### What you should do
Reproduce the entries that follow exactly. No picture should appear in the result.
· · · · · · ·
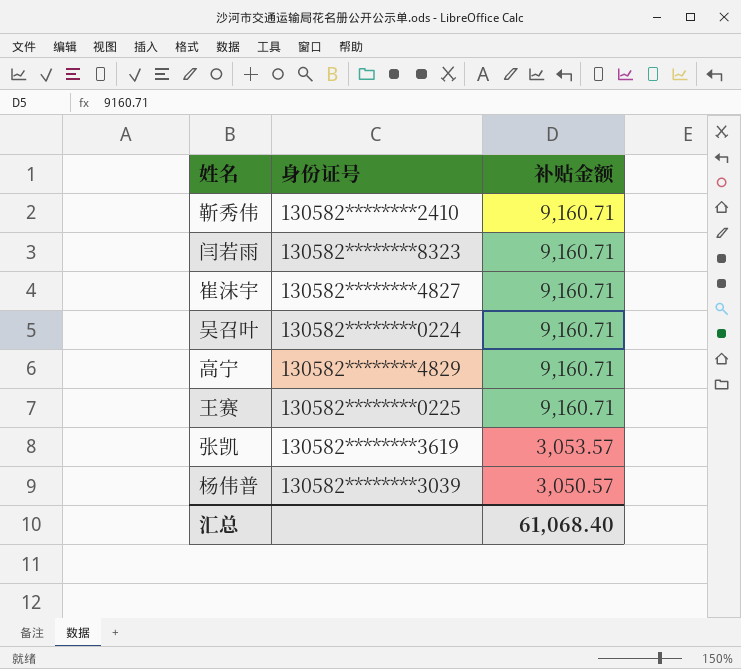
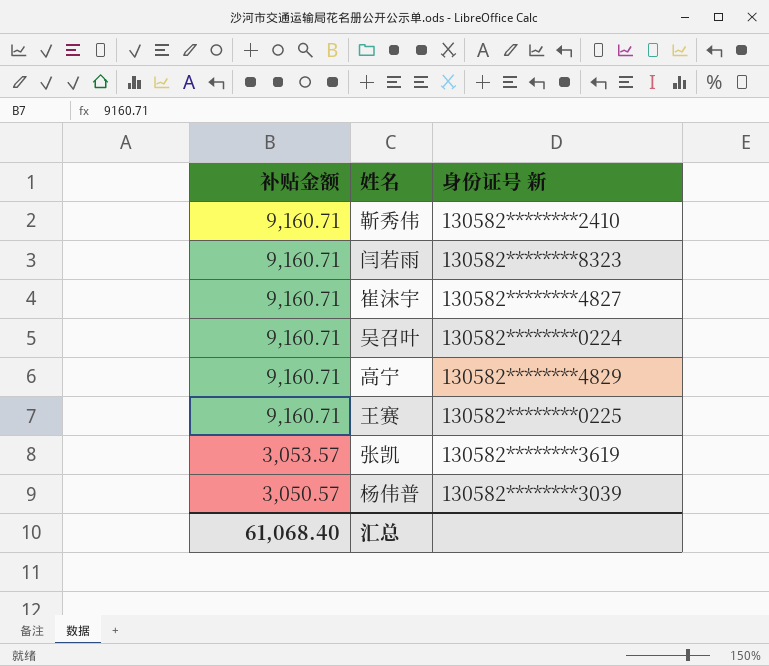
column 补贴金额 | position: 3 -> 1
column name: 身份证号 -> 身份证号 新

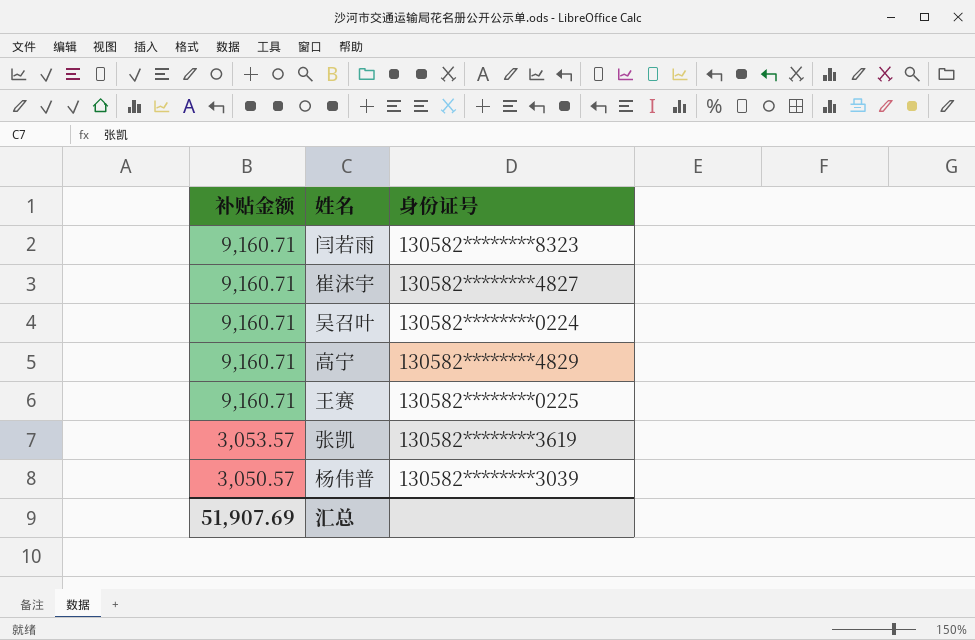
column name: 身份证号 新 -> 身份证号
row 靳秀伟: 9,160.71 | 130582********2410 -> none
汇总 | 补贴金额: 61,068.40 -> 51,907.69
· · · · · · ·
### Task result
column 补贴金额 | position: 3 -> 1
column name: 身份证号 -> 身份证号 新

column name: 身份证号 新 -> 身份证号
row 靳秀伟: 9,160.71 | 130582********2410 -> none
汇总 | 补贴金额: 61,068.40 -> 51,907.69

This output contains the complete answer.